El tablero está dividido en cuatro colores (amarillo, verde, rosa y rojo) y una parte central con posturas. Colocáis cada uno vuestra ficha en la casilla de salida y, por turnos, vais tirando los dados y avanzando el número de casillas que os haya tocado. Por cada vez que caigáis en una tenéis que coger una carta del mismo color y cumplir, en el tiempo asignado por el reloj de arena, las instrucciones que en ella se os indican. Eso sí: el jugador que decida continuar por más tiempo del que marque el reloj o que llegue antes al orgasmos será el perdedor. ¡Ahí está la gracia del asunto!
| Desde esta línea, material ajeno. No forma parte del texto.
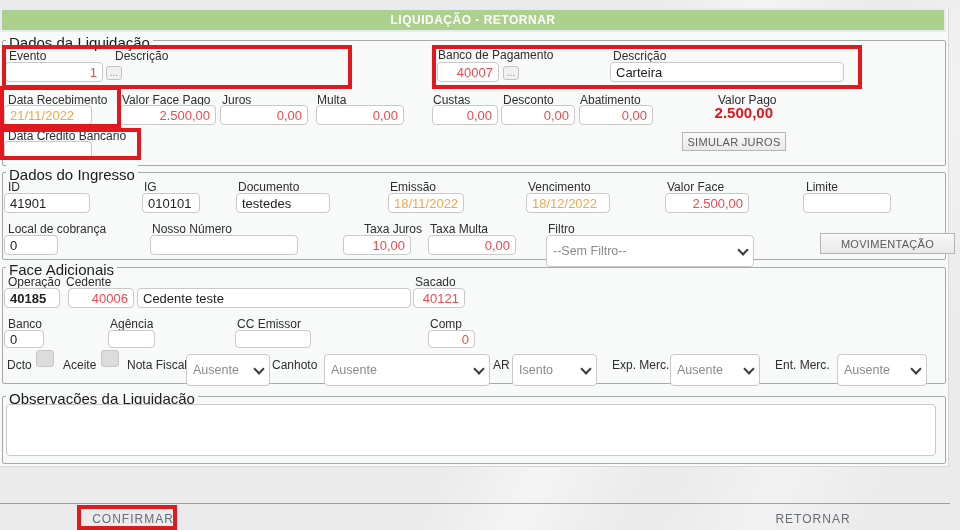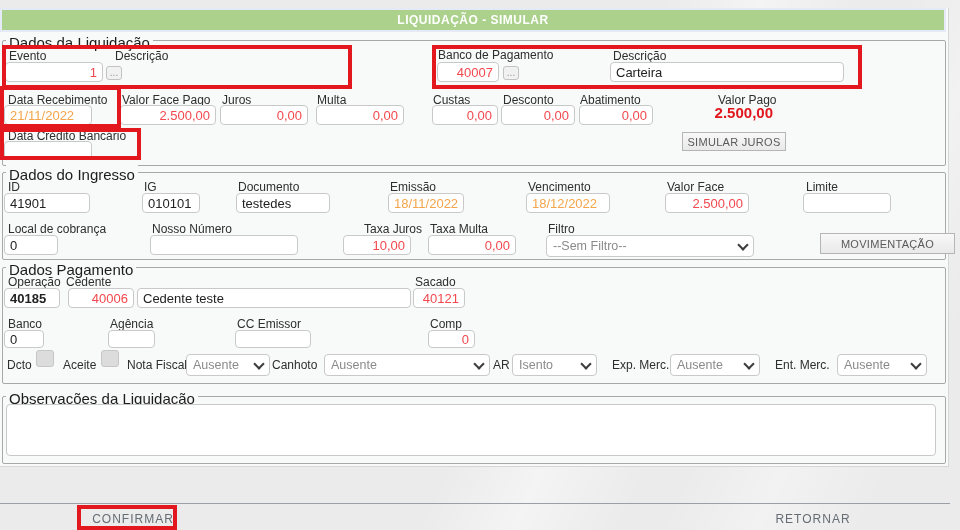--- a/index.html
+++ b/index.html
@@ -46,7 +46,7 @@
   <div class="panel"></div>
 
   <div class="titlebar">
-    <span>LIQUIDAÇÃO - SIMULAR</span>
+    <span>LIQUIDAÇÃO - RETORNAR</span>
   </div>
 
   <div class="gb" style="left:2px;top:40px;width:942px;height:124px"></div>

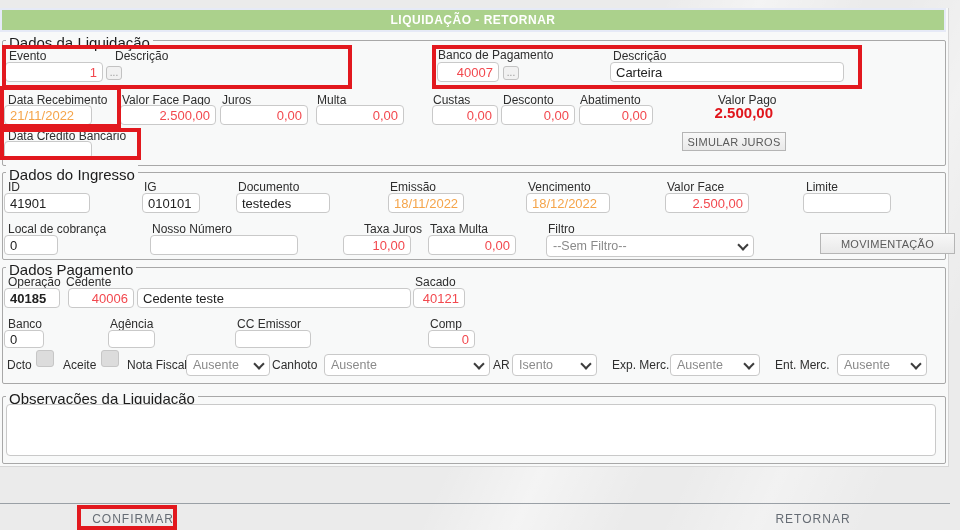--- a/index.html
+++ b/index.html
@@ -26,7 +26,7 @@
   .btn{position:absolute;background:linear-gradient(#f8f8f8,#e9e9e9);border:1px solid #b5b5b5;border-radius:0;
     color:#5a5a5a;font-size:11px;letter-spacing:.3px;display:flex;align-items:center;justify-content:center;
     cursor:pointer;box-sizing:border-box;white-space:nowrap;z-index:2;font-family:"Liberation Sans",sans-serif;}
-  .sel{position:absolute;height:22px;border:1px solid #c9c9c9;border-radius:4px;background:#fff;
+  .sel{position:absolute;height:32px;border:1px solid #c9c9c9;border-radius:4px;background:#fff;
     display:flex;align-items:center;justify-content:space-between;padding:7px 6px;font-size:12.5px;color:#8a8a8a;
     box-sizing:border-box;cursor:pointer;z-index:2;}
   .chev{width:6px;height:6px;border-right:2px solid #3c3c3c;border-bottom:2px solid #3c3c3c;

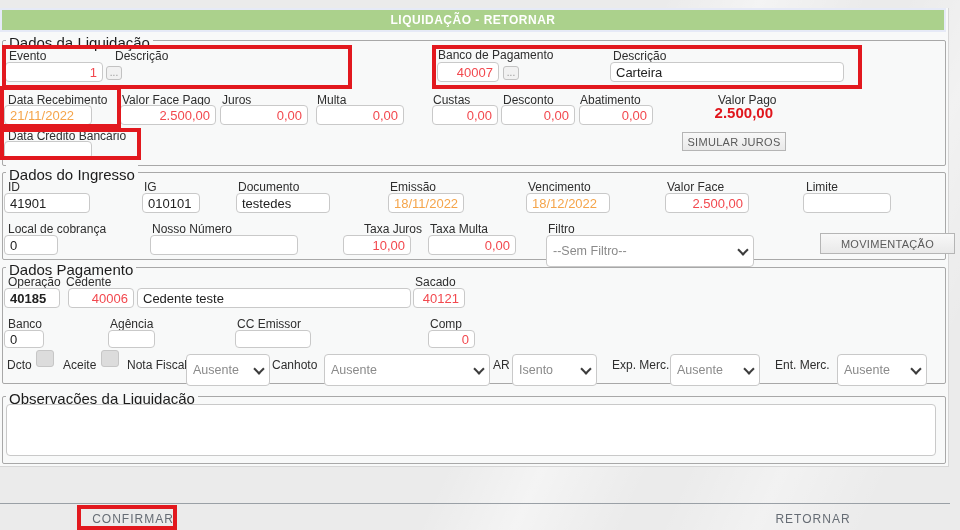--- a/index.html
+++ b/index.html
@@ -145,7 +145,7 @@
   <button class="btn" style="left:820px;top:233px;width:135px;height:21px">MOVIMENTAÇÃO</button>
 
   <div class="gb" style="left:2px;top:267px;width:942px;height:115px"></div>
-  <div class="leg" style="left:6px;top:260px">Dados Pagamento</div>
+  <div class="leg" style="left:6px;top:260px">Face Adicionais</div>
 
   <div class="lbl" style="left:8px;top:275px">Operação</div>
   <input class="inp" style="left: 4px; top: 288px; width: 56px; font-weight: bold;" value="40185">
Desde imitar los gemidos de actores y actrices porno cuando alcanzan orgasmos a equilibrios y malabarismos con las bolas chinas o a insufribles torturas que te derriten de placer, las pruebas de Passion Play están pensadas no solo para que os excitéis hasta perder la partida, sino para haceros reír y disfrutar de cada una de las partes y sensaciones que es capaz de experimentar vuestro cuerpo.

Algunas casillas tienen dibujada en su interior una copa. Cada vez que caigáis en una casilla con una copa en su interior tenéis que tomar un trago, dar un pico a vuestra pareja de juego y, por supuesto, coger la tarjeta con prueba. ¡En ese orden! De lo contrario, y si vuestra pareja se da cuenta, el primero perderá una prenda elegida por el rival.

Y así, con tiempo pero cada vez con menos ropa y paciencia, se pasa del amarillo chillón al verde picantón, del verde picantón al rosa desnudo y del rosa desnudo al rojo pasión. Si llegáis hasta aquí, ya podéis daros por satisfechos: ¡Habéis llegado casi hasta el final! Solo quedan las posturas. Y sobre estas estoy seguro de que no os tengo mucho que explicar (guiño, guiño).